§ **Data supplied**

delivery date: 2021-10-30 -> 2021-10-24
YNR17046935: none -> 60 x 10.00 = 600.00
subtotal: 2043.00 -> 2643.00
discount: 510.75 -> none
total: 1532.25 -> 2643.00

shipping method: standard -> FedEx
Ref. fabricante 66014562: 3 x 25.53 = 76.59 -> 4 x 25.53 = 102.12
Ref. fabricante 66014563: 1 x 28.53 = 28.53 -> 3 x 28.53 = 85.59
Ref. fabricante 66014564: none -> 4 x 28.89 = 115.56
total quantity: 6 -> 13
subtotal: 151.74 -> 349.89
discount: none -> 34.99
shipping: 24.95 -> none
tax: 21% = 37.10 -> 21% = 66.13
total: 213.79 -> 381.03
--
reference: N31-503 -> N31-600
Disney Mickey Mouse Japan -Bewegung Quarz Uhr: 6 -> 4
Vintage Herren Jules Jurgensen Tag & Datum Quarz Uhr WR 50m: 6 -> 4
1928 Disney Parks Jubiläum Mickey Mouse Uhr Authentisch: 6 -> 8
* * *
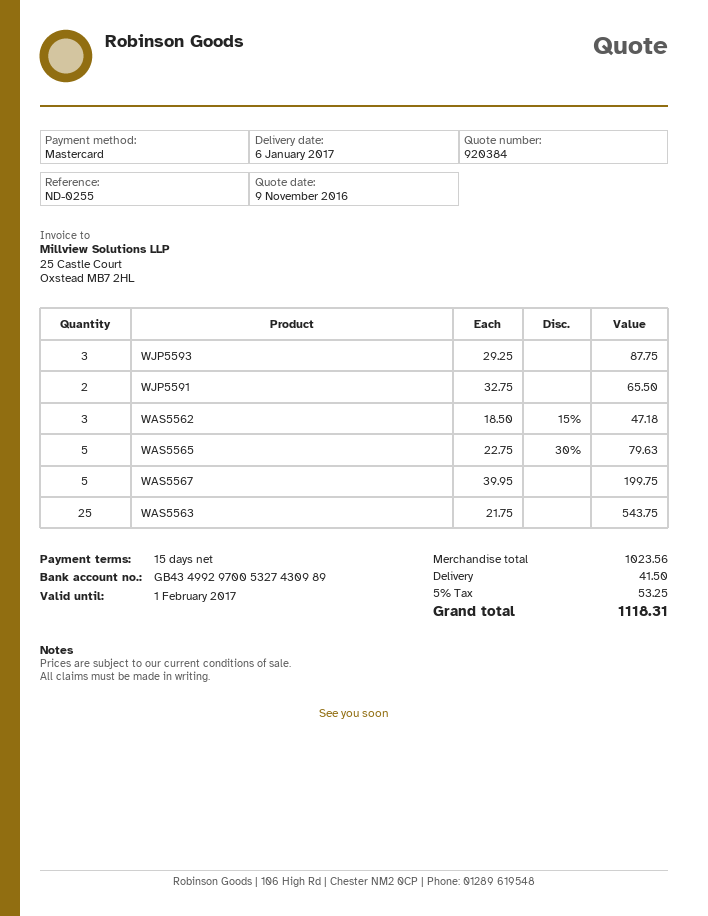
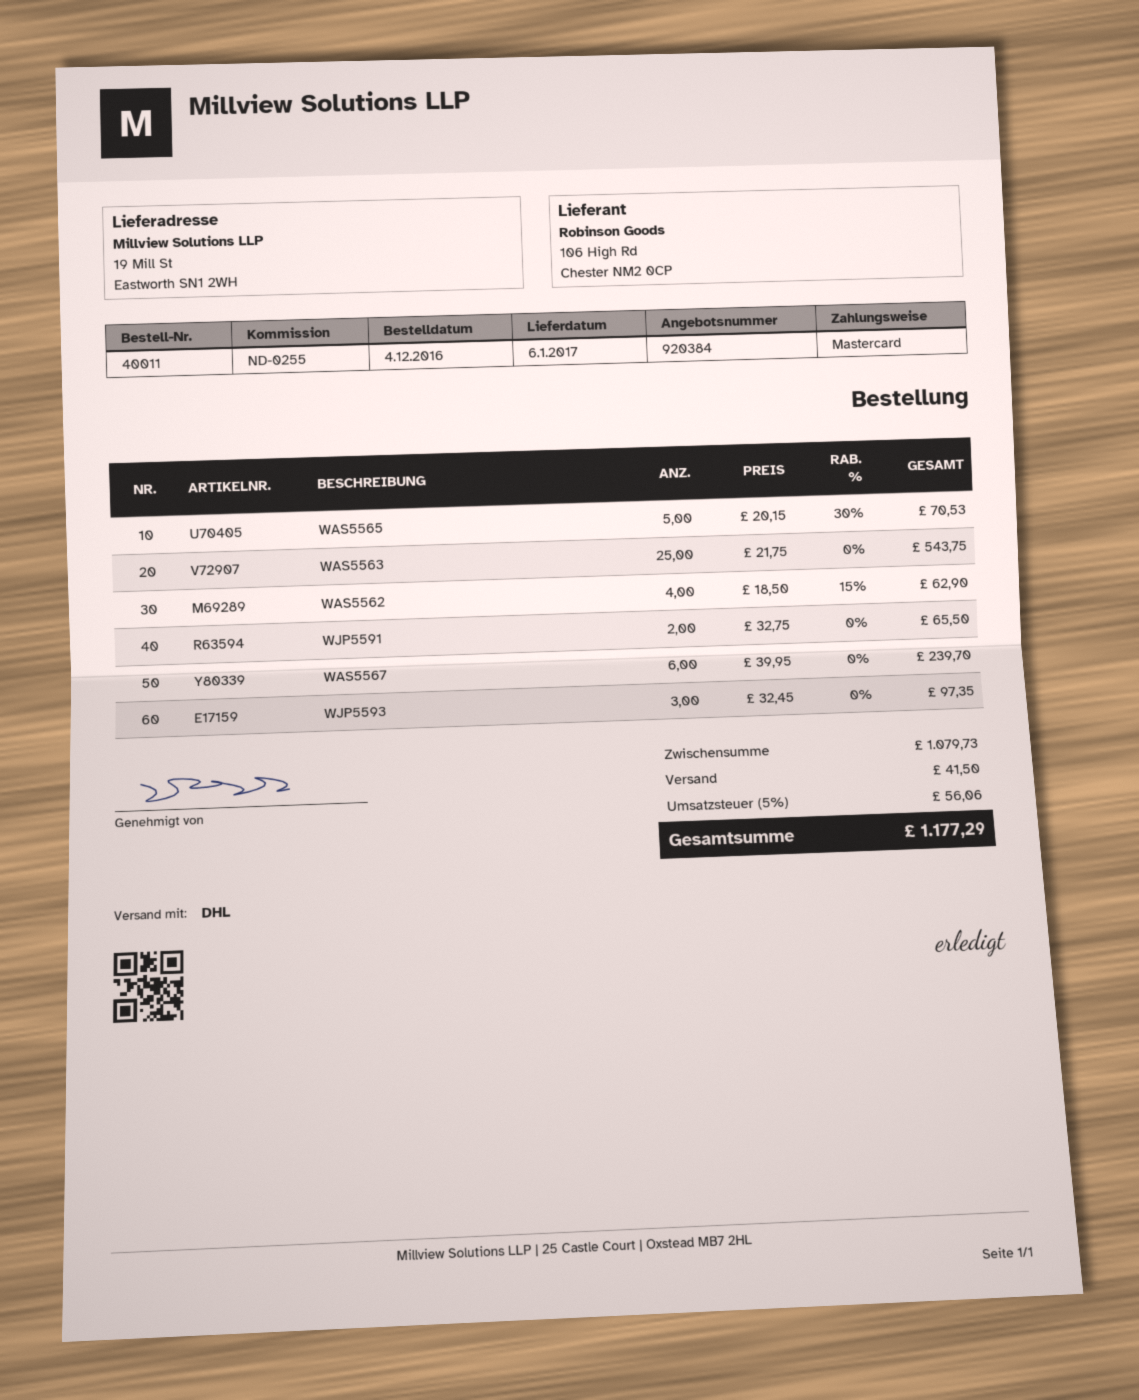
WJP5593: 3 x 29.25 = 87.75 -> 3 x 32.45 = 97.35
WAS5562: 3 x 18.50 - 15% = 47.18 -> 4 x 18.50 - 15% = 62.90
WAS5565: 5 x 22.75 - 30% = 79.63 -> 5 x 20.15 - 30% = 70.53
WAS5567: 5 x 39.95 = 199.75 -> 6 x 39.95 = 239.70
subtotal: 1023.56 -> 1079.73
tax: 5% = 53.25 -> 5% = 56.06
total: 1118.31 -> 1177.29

§ **Exercise**
Above are the records; from them, give again exactly the lines from the one containing "delivery date: 2021-10-30 -> 2021-10-24" through the one containing "total: 213.79 -> 381.03", both included.

§ **Answer to this problem**
delivery date: 2021-10-30 -> 2021-10-24
YNR17046935: none -> 60 x 10.00 = 600.00
subtotal: 2043.00 -> 2643.00
discount: 510.75 -> none
total: 1532.25 -> 2643.00

shipping method: standard -> FedEx
Ref. fabricante 66014562: 3 x 25.53 = 76.59 -> 4 x 25.53 = 102.12
Ref. fabricante 66014563: 1 x 28.53 = 28.53 -> 3 x 28.53 = 85.59
Ref. fabricante 66014564: none -> 4 x 28.89 = 115.56
total quantity: 6 -> 13
subtotal: 151.74 -> 349.89
discount: none -> 34.99
shipping: 24.95 -> none
tax: 21% = 37.10 -> 21% = 66.13
total: 213.79 -> 381.03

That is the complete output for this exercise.